Aim of the task: Once you find the line with "height: 50px;" in the entries below, return exactly every line from it through the line with "border-right: 5.5px solid transparent;".

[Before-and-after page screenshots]

-=-=-

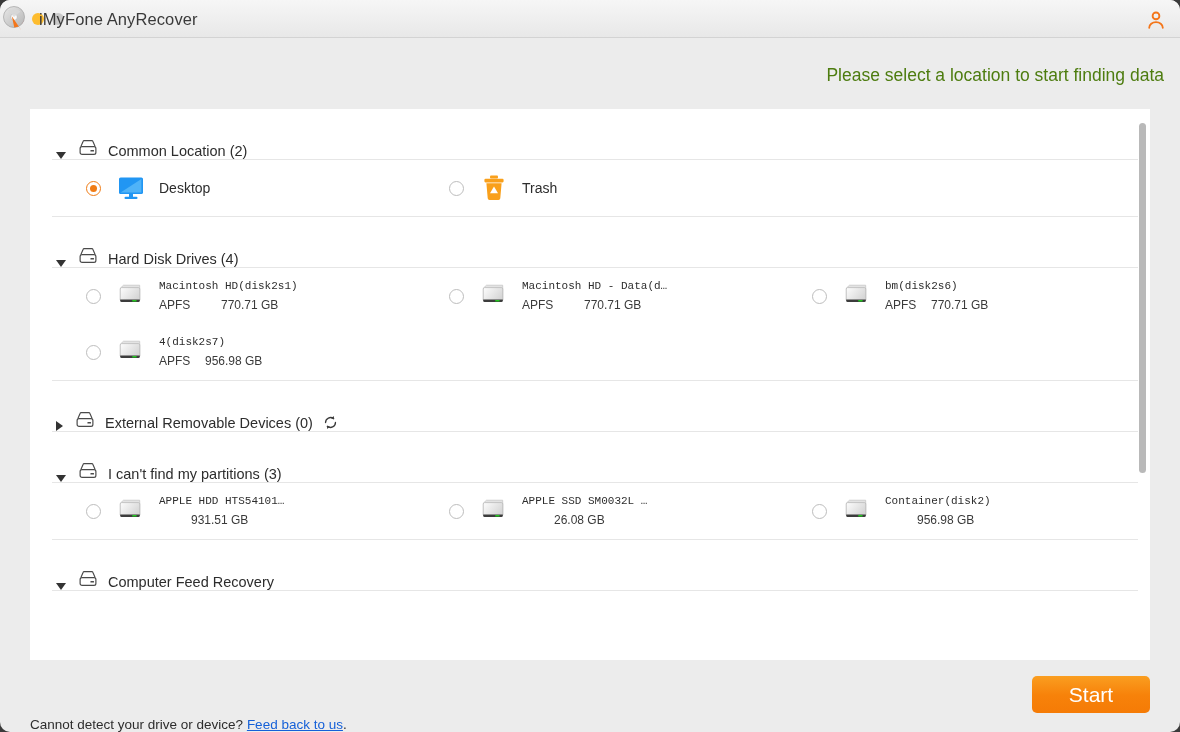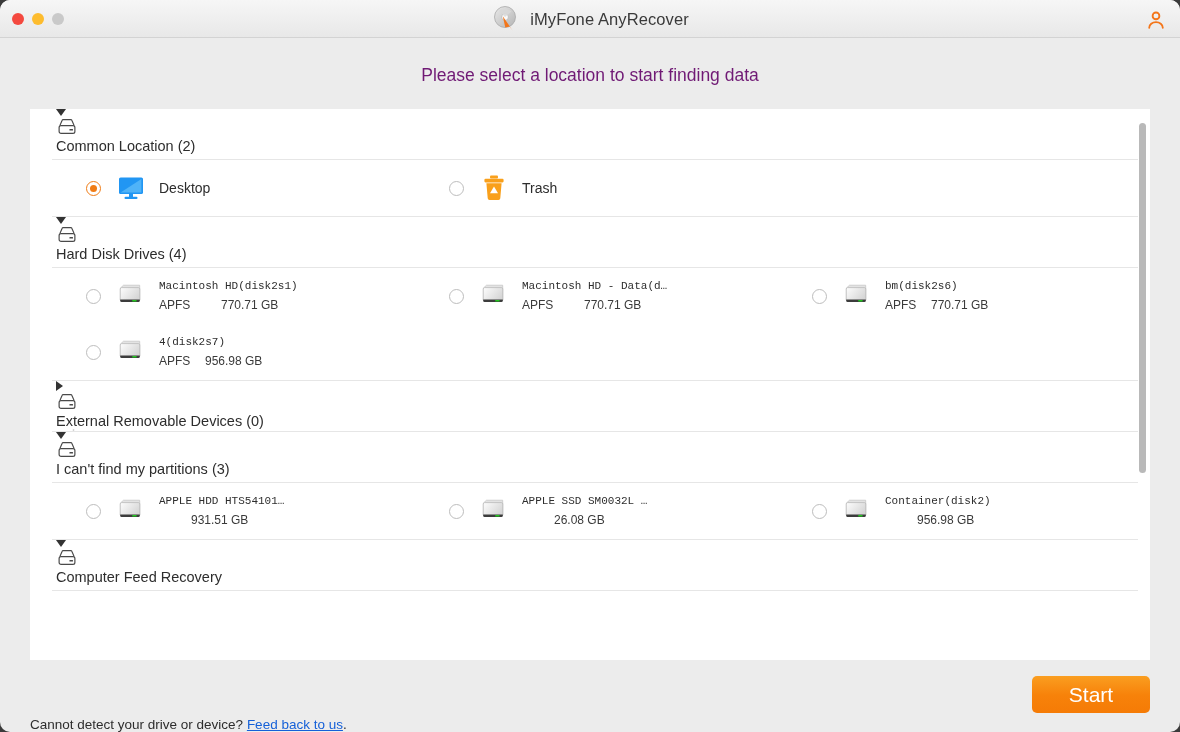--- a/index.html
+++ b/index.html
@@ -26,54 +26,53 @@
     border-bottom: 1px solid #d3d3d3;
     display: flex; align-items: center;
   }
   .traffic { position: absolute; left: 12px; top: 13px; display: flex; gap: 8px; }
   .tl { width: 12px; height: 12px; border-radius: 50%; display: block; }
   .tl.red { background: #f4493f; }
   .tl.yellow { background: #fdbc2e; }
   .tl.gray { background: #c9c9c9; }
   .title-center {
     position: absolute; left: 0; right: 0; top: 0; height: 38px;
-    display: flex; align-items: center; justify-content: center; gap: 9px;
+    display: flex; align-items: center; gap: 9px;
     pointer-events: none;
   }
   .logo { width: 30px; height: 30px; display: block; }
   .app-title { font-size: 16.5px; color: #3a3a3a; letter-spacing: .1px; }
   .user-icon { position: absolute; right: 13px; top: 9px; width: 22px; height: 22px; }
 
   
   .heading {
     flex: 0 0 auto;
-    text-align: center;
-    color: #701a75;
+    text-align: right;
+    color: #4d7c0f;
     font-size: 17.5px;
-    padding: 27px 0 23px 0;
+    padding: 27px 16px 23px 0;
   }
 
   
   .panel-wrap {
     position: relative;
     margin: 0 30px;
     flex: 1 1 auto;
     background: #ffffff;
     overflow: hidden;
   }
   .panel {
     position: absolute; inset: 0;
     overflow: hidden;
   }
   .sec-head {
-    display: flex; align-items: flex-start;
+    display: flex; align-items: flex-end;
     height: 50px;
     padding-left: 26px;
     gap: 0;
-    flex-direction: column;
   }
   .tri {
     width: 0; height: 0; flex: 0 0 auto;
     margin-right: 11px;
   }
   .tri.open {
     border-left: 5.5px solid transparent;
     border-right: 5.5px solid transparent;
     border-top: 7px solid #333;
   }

-=-=-

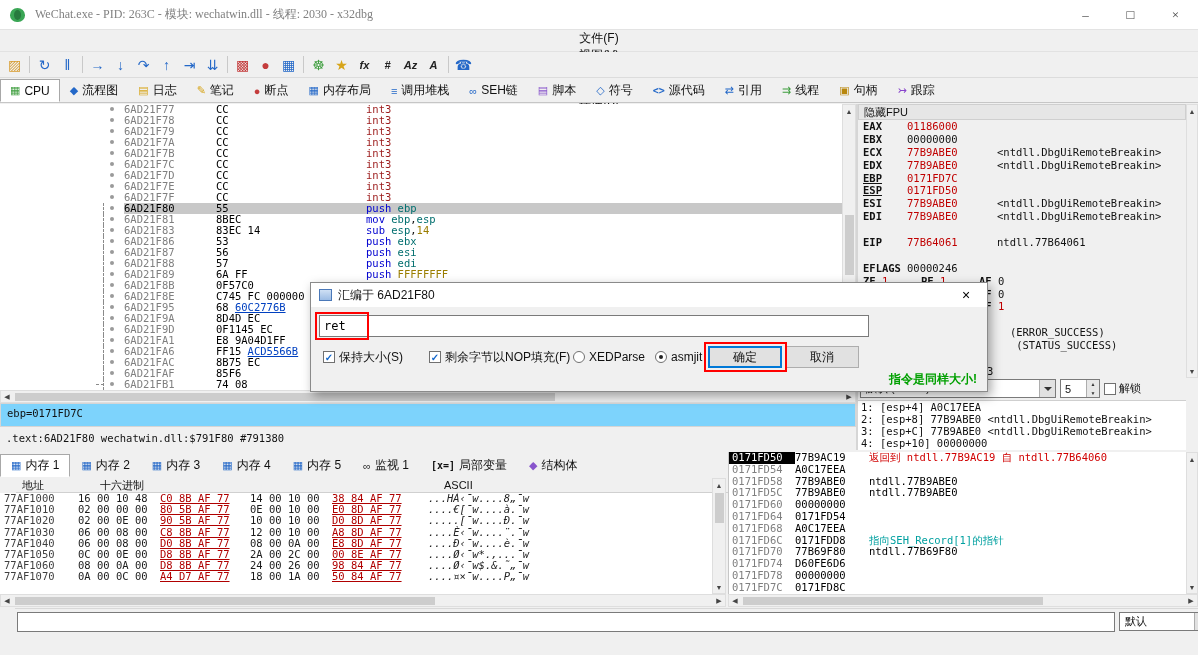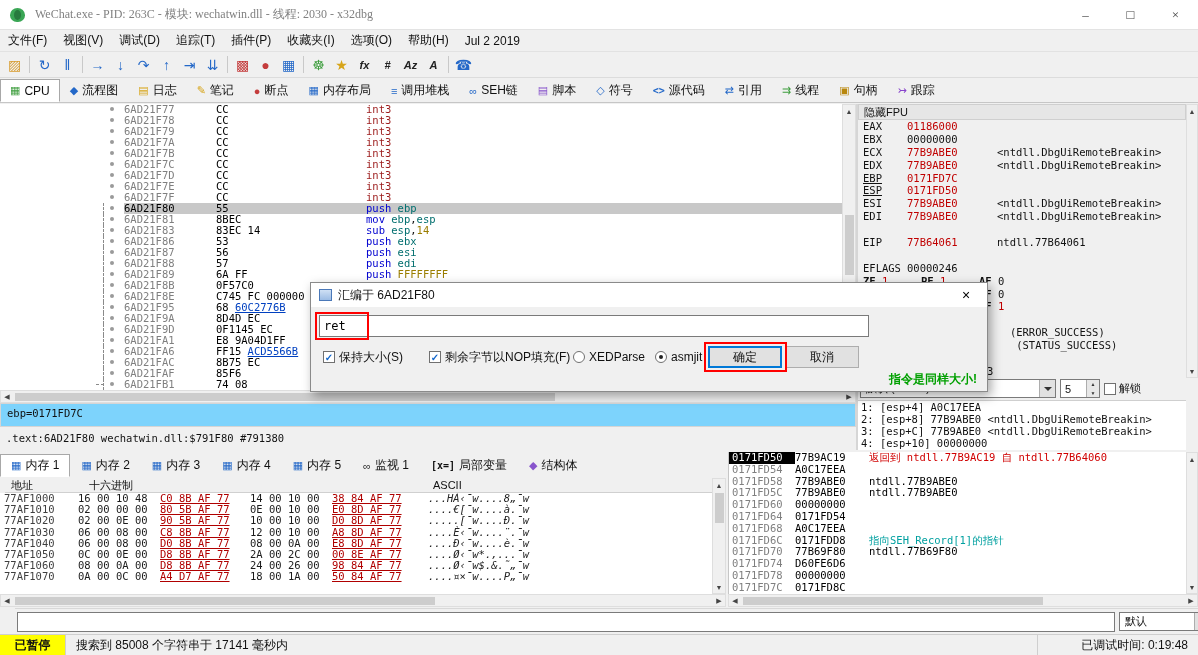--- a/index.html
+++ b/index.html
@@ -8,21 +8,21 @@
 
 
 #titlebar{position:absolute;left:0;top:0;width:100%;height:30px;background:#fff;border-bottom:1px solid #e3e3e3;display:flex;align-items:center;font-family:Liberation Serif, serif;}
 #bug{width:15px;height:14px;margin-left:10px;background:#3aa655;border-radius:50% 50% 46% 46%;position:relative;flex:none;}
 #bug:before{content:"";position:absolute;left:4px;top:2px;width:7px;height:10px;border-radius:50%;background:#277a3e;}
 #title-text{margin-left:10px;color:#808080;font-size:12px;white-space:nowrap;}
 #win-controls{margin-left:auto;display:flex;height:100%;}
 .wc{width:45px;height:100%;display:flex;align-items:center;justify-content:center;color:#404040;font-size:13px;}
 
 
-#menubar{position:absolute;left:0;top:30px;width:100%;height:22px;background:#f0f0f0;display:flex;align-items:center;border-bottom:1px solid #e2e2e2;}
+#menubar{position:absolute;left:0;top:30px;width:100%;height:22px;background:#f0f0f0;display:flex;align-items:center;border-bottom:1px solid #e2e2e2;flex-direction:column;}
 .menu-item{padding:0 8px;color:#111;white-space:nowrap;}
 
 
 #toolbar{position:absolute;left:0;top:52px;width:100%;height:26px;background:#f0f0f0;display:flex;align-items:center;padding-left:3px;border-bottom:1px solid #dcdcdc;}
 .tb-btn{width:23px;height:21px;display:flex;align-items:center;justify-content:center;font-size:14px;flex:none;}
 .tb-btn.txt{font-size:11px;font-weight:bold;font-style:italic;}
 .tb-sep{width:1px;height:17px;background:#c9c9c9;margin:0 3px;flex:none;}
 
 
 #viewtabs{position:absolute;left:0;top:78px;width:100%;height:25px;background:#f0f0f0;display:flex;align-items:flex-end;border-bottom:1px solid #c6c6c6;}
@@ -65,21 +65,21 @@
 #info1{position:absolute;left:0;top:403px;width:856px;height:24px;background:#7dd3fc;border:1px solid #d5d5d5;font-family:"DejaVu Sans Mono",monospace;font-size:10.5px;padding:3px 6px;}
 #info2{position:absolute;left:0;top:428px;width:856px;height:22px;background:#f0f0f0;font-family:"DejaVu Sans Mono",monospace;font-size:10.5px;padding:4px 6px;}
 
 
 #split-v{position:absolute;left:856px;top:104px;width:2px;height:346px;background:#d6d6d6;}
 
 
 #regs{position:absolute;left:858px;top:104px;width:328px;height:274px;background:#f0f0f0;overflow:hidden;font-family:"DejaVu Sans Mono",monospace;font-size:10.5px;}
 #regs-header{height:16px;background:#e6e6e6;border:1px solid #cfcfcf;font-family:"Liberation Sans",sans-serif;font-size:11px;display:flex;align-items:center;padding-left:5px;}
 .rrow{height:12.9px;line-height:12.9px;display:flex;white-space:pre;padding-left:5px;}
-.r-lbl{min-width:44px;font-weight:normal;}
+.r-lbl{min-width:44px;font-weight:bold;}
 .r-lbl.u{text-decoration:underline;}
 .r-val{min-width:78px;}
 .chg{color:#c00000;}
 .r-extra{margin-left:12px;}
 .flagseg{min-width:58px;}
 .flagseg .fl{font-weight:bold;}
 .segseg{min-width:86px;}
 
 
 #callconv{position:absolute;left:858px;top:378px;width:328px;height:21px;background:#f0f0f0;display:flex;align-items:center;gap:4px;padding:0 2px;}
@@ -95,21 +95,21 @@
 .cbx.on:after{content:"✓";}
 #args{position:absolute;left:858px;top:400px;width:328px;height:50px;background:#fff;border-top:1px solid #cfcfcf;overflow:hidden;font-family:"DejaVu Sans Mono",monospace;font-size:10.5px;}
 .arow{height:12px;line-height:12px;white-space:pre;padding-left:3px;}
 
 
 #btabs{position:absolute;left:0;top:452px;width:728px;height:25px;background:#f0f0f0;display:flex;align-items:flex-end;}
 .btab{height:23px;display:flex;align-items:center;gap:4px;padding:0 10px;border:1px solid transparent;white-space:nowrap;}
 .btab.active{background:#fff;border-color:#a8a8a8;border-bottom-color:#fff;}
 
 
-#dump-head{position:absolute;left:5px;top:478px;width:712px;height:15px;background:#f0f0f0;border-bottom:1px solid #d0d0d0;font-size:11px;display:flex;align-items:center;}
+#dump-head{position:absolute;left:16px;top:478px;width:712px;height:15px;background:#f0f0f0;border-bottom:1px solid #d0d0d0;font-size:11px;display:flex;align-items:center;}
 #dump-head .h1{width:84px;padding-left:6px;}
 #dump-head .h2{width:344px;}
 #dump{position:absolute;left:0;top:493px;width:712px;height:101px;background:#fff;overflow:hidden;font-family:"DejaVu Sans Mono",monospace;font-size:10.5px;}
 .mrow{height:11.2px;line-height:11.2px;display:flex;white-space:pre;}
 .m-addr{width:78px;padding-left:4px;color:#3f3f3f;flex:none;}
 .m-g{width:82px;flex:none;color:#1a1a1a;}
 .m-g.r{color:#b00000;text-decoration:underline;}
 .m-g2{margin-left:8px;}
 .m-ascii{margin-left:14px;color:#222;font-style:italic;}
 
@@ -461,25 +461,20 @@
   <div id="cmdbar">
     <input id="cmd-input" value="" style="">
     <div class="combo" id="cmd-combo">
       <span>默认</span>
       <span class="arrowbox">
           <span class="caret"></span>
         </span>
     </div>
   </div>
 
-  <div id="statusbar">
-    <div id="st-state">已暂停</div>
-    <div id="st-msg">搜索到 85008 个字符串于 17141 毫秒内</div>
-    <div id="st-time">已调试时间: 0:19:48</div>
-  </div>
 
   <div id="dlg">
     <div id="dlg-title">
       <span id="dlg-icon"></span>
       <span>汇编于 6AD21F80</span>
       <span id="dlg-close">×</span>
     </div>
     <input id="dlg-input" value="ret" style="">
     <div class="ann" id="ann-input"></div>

-=-=-

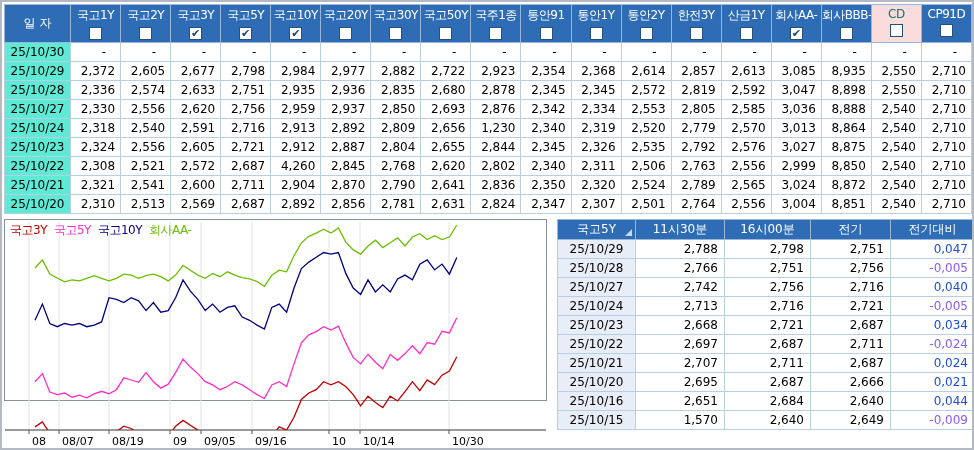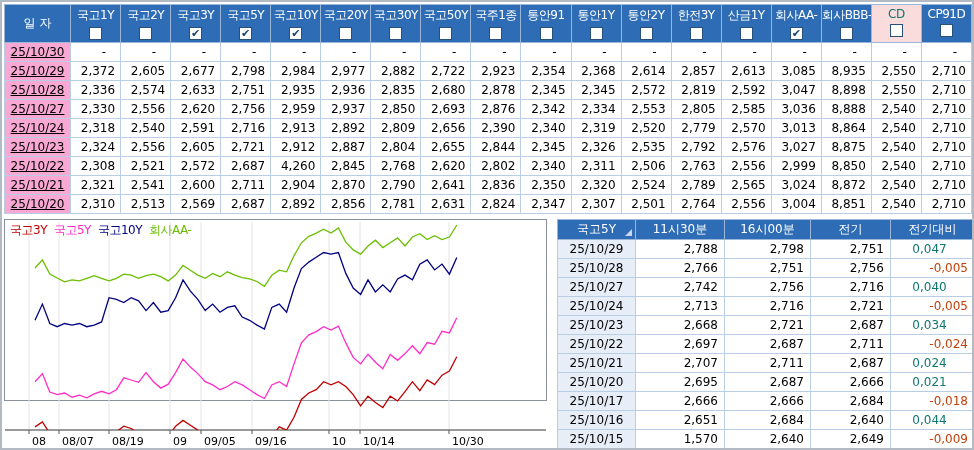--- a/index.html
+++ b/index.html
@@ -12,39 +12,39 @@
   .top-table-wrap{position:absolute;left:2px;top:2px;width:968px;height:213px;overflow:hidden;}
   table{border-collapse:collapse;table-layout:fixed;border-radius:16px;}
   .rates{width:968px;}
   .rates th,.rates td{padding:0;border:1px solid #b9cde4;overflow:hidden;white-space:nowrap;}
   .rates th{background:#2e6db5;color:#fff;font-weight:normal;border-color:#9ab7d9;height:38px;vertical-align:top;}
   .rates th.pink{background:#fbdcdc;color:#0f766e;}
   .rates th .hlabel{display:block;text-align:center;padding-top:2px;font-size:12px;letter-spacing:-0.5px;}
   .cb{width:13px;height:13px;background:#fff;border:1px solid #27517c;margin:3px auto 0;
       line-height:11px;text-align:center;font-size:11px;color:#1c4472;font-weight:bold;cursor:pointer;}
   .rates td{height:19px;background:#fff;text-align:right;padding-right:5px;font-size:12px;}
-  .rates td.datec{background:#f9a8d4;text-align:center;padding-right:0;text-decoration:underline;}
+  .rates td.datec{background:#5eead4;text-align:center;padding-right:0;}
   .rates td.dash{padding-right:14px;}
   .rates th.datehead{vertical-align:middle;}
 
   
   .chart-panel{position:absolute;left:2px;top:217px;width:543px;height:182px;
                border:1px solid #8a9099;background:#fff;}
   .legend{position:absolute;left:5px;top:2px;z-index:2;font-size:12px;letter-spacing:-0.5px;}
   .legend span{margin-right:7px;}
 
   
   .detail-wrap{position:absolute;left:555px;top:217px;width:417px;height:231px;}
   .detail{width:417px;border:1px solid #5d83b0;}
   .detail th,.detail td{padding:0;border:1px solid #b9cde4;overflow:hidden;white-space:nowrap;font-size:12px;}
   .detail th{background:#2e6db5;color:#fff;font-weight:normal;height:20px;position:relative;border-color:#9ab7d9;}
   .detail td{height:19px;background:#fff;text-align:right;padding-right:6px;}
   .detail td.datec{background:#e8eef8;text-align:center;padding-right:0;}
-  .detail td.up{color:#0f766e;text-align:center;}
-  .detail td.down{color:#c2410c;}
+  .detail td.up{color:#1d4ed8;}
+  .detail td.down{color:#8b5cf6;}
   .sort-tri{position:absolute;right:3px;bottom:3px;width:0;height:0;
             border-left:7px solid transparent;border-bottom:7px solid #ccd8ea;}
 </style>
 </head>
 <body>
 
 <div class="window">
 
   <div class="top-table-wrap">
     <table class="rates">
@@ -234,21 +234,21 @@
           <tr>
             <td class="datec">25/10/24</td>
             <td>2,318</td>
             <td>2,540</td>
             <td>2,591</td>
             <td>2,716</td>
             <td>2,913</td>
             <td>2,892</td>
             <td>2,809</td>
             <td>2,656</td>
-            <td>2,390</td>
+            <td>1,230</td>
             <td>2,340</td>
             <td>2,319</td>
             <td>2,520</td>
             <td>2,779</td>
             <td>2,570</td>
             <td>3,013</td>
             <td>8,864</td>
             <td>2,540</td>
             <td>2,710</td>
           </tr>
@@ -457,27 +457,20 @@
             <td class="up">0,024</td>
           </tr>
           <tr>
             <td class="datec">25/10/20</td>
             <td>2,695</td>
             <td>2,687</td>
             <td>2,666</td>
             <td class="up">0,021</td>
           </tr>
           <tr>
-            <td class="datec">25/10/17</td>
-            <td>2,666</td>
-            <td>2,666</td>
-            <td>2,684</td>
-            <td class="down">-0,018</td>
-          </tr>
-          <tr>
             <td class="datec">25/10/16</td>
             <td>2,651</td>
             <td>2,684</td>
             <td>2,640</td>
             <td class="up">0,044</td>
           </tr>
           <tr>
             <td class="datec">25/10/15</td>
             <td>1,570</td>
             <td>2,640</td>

-=-=-

Solution to the exercise:
     height: 50px;
     padding-left: 26px;
     gap: 0;
-    flex-direction: column;
   }
   .tri {
     width: 0; height: 0; flex: 0 0 auto;
     margin-right: 11px;
   }
   .tri.open {
     border-left: 5.5px solid transparent;
     border-right: 5.5px solid transparent;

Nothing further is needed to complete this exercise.